ANNAPOLIS — Rarely are Washington County Democratic Del. John P. Donoghue and county Republican Sen. Christopher B. Shank closely aligned on an issue.
It happened Tuesday, when an amendment Donoghue offered on the House floor temporarily halted debate on a same-sex marriage bill.
Donoghue asked that religious-based groups that provide adoption, foster care or social services be allowed to withhold services if it involves circumstances — such as same-sex marriage — that "would violate the entity's religious beliefs."
Then, he asked to table the issue for a day, giving the chairman of the committee that heard the bill time to read the amendment and react.
Shank argued for a similar exemption for social-service providers during Senate debate on the bill last month.
Shank and Donoghue, like most of the Washington County delegation, oppose same-sex marriage. Within the delegation, only Sen. Ronald N. Young, D-Frederick/Washington, who co-sponsored the Senate bill, supports it.

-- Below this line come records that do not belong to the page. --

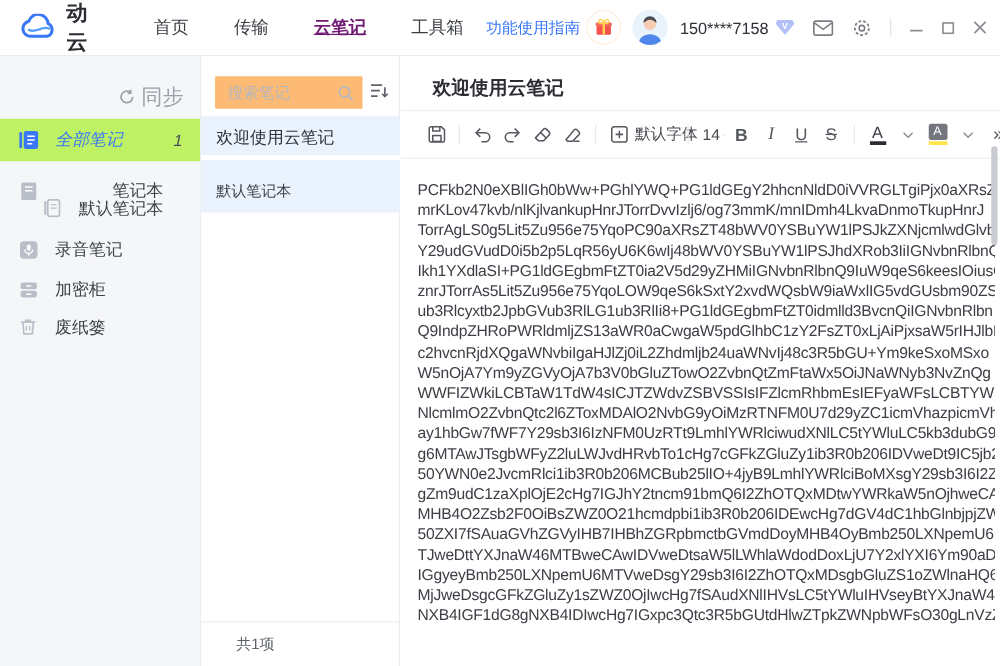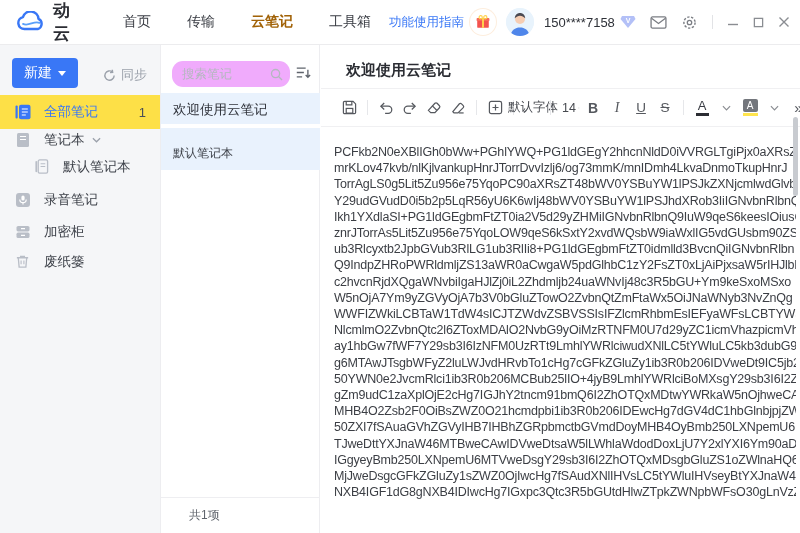--- a/index.html
+++ b/index.html
@@ -14,7 +14,7 @@
   .app-title{font-size:17px;font-weight:bold;color:#2b2d33;margin-left:7px;letter-spacing:1px;}
   .nav{display:flex;align-items:flex-end;margin-left:34px;}
   .nav-item{font-size:14px;color:#3a3d44;margin:0 18px;cursor:pointer;white-space:nowrap;}
-  .nav-item.active{color:#a16207;font-weight:bold;}
+  .nav-item.active{color:#701a75;font-weight:bold;text-decoration:underline;}
   .hright{margin-left:auto;display:flex;align-items:center;padding-right:12px;}
   .guide{font-size:12.5px;color:#3977F6;white-space:nowrap;}
   .gift{width:26px;height:26px;border-radius:50%;background:#fff;box-shadow:0 0 0 1px #fdeede;

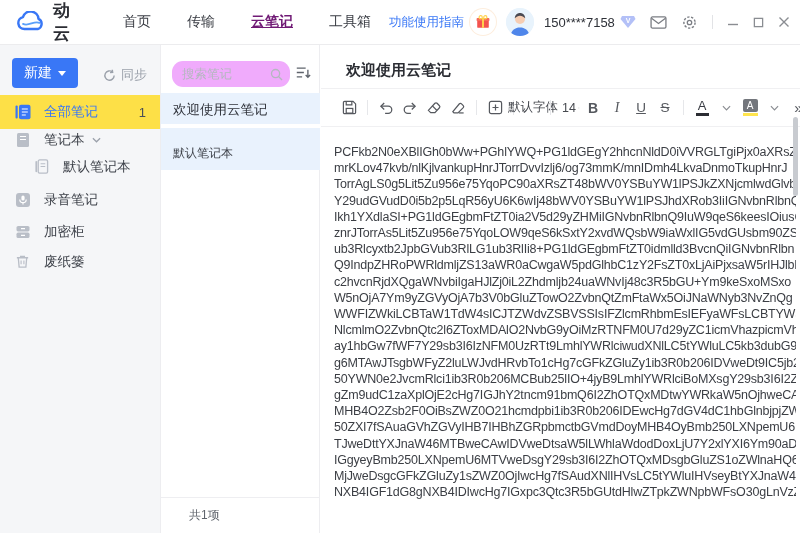--- a/index.html
+++ b/index.html
@@ -170,10 +170,6 @@
   </div>
 
   <div class="sidebar">
-    <div class="new-btn">
-      <span>新建</span>
-      <span class="new-caret"></span>
-    </div>
     <div class="sync">
       <svg width="13" height="13" viewBox="0 0 14 14" style="margin-right:5px">
         <path d="M12 7a5 5 0 1 1-1.8-3.8" fill="none" stroke="#9ba1ab" stroke-width="1.5"></path>

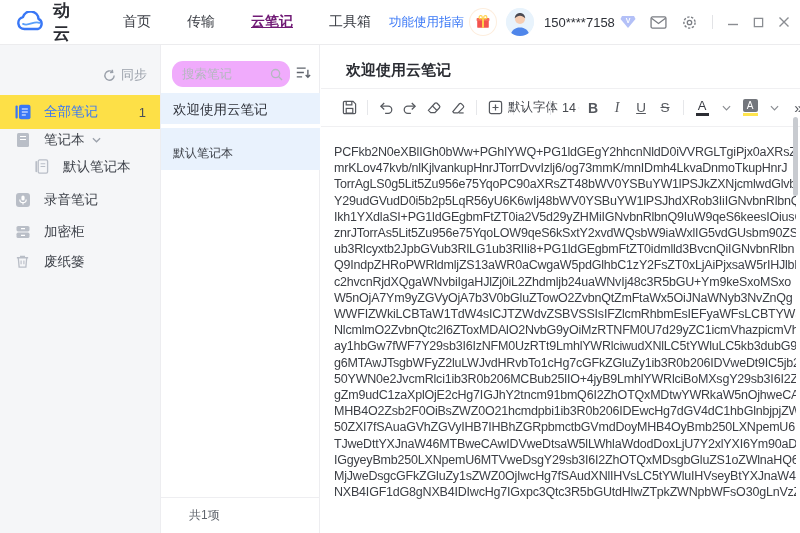--- a/index.html
+++ b/index.html
@@ -32,7 +32,7 @@
            color:#fff;font-size:14px;display:flex;align-items:center;justify-content:center;cursor:pointer;}
   .new-caret{width:0;height:0;border-left:4px solid transparent;border-right:4px solid transparent;
              border-top:5px solid #fff;margin-left:6px;}
-  .sync{position:absolute;right:13px;top:21px;display:flex;align-items:center;color:#9ba1ab;font-size:13px;cursor:pointer;}
+  .sync{position:absolute;right:13px;top:21px;display:flex;align-items:center;color:#9ba1ab;font-size:17px;cursor:pointer;}
   .srow{position:absolute;left:0;width:160px;display:flex;align-items:center;cursor:pointer;}
   .srow .ic{width:16px;height:16px;margin-left:15px;flex:none;display:flex;}
   .srow .lbl{font-size:13.5px;color:#3f434b;margin-left:13px;white-space:nowrap;}

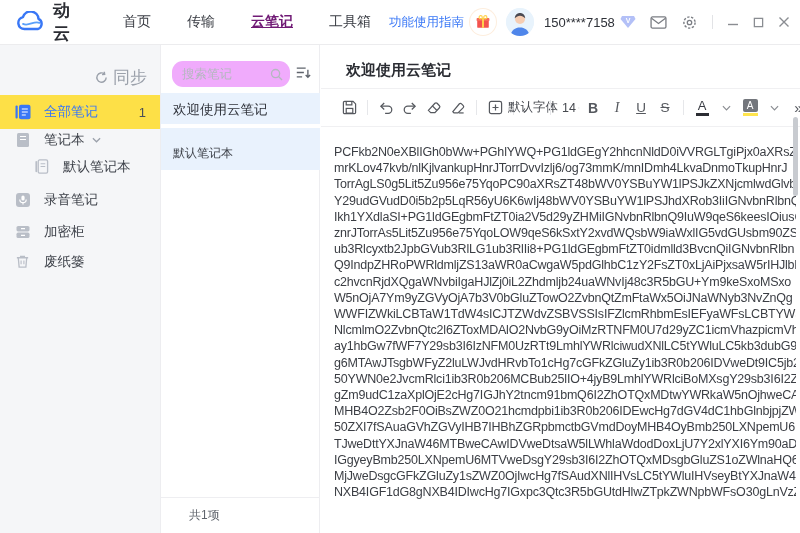--- a/index.html
+++ b/index.html
@@ -45,7 +45,7 @@
   
   .notelist{position:absolute;left:160px;top:45px;width:160px;height:488px;background:#fff;
             border-left:1px solid #ededf0;border-right:1px solid #ededf0;box-sizing:border-box;}
-  .search-box{position:absolute;left:11px;top:16px;width:118px;height:26px;background:#f0abfc;border-radius:11px;
+  .search-box{position:absolute;left:11px;top:16px;width:118px;height:26px;background:#fdba74;border-radius:1px;
               display:flex;align-items:center;}
   .search-box input{border:0;background:transparent;outline:none;width:86px;margin-left:8px;
                     font-size:12.5px;color:#444;font-family:inherit;}

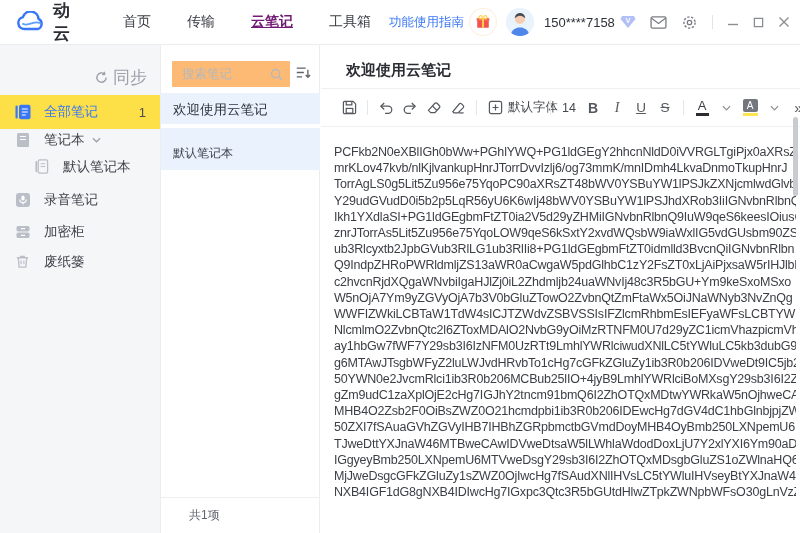--- a/index.html
+++ b/index.html
@@ -36,7 +36,7 @@
   .srow{position:absolute;left:0;width:160px;display:flex;align-items:center;cursor:pointer;}
   .srow .ic{width:16px;height:16px;margin-left:15px;flex:none;display:flex;}
   .srow .lbl{font-size:13.5px;color:#3f434b;margin-left:13px;white-space:nowrap;}
-  .srow.active{background:#fde047;}
+  .srow.active{background:#bef264;font-style:italic;}
   .srow.active .lbl{color:#3977F6;}
   .srow .cnt{margin-left:auto;margin-right:14px;font-size:13px;color:#4a4f57;}
   .srow .chev{margin-left:7px;display:flex;}

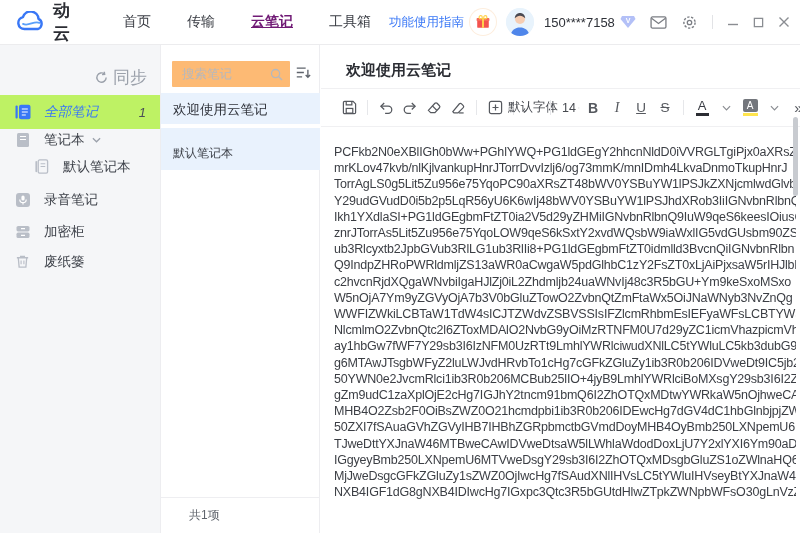--- a/index.html
+++ b/index.html
@@ -190,7 +190,7 @@
       <span class="cnt">1</span>
     </div>
 
-    <div class="srow" style="top:81px;height:28px;">
+    <div class="srow" style="top:94px;height:28px;gap:46px;">
       <span class="ic">
         <svg width="16" height="16" viewBox="0 0 16 16">
           <rect x="2" y="1" width="12" height="14" rx="1.5" fill="#b9bec7"></rect>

The Senate approved the same-sex marriage bill 25-21 last month.
A House committee narrowly passed it last week, setting the stage for floor debate this week.
Gov. Martin O'Malley, a Democrat, has said he'll sign a same-sex marriage bill into law.
Opponents have pledged to petition for a referendum, where they hope the proposal will be defeated.
When the bill reached the House floor Tuesday for the first time, Donoghue proposed his amendment.
Further debate and more amendments are expected today.
Donoghue said in an interview later in the day that he heard from Catholic Charities and other similar groups concerned about the effect of the bill on their services.
"I'm trying to do whatever I can to protect them if the bill should pass," he said.
Supporters are trying to round up enough House votes to pass the bill and avoid having it change from the Senate version, which could delay or kill it.
Donoghue said he hasn't heard Democratic leaders insist that there be no amendments. His amendment wasn't meant to kill the bill but to make it more acceptable if it passes, he said.
Donoghue, who is Catholic, said his faith has shaped his beliefs on this issue, but it's not the only reason he's against same-sex marriage.
"There's a very basic belief with a lot of people that the law is the law, and it should stay that way," he said.
Whichever way the General Assembly leans on same-sex marriage, it's a "major policy shift" and should go to voters in a referendum, just as abortion and slot-machine gambling did, Donoghue said.